One of the most important uses for this new technology, if it proves to be accurate and if the differences are specific to ME/CFS, would be in helping to make robust diagnoses.
Davis’s team are already trying to adapt the technology so that it could be used in any doctor’s office (for now, it needs to be done in a lab). And the nanoelectric chips are very cheap to make commercially, so the test should be affordable and widely available.
In conjunction with existing measures, such as the Canadian Consensus Criteria, the nanoelectric device would make it relatively straightforward for physicians without specialist expertise to make a diagnosis.

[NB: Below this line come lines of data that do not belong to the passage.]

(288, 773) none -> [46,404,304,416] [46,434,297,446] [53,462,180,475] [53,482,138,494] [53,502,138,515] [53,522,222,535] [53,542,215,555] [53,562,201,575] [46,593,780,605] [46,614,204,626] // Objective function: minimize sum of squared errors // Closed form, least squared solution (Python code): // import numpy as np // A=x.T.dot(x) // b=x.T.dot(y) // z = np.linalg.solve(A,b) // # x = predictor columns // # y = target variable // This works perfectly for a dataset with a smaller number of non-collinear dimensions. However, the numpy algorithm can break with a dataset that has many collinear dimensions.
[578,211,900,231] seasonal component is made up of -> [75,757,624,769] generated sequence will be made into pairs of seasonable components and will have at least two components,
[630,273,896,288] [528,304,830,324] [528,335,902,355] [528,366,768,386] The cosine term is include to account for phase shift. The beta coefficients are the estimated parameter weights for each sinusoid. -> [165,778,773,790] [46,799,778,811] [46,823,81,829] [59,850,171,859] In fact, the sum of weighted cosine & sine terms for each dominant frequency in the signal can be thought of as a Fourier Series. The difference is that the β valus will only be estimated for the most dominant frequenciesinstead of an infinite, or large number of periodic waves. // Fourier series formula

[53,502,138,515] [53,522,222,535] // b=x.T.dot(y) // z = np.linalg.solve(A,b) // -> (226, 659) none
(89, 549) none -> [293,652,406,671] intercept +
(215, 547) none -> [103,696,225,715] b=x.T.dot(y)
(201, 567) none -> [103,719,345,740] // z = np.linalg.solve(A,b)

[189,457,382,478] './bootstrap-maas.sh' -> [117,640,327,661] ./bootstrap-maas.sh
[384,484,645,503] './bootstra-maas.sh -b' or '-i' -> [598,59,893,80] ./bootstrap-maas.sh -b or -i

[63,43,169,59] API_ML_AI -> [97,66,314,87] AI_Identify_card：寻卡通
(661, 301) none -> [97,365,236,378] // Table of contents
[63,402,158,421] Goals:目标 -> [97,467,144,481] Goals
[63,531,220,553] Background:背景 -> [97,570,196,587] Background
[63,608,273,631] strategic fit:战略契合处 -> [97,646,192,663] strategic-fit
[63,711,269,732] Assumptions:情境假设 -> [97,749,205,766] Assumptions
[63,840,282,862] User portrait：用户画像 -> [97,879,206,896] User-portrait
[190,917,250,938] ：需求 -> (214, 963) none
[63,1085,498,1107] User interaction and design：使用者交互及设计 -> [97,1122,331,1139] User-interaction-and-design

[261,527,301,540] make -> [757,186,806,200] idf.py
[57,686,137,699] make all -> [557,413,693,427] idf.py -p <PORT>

Research in the US indicates that perhaps 80% of people with ME/CFS are undiagnosed. So there could be a million Americans who are sick with ME/CFS but don’t know what’s making them ill, and many more such people worldwide.
With a diagnosis, people could at least get advice on how to manage their condition more effectively until good treatments are available. That could improve life for a great many people, with the potential for making a huge difference once there are effective treatments.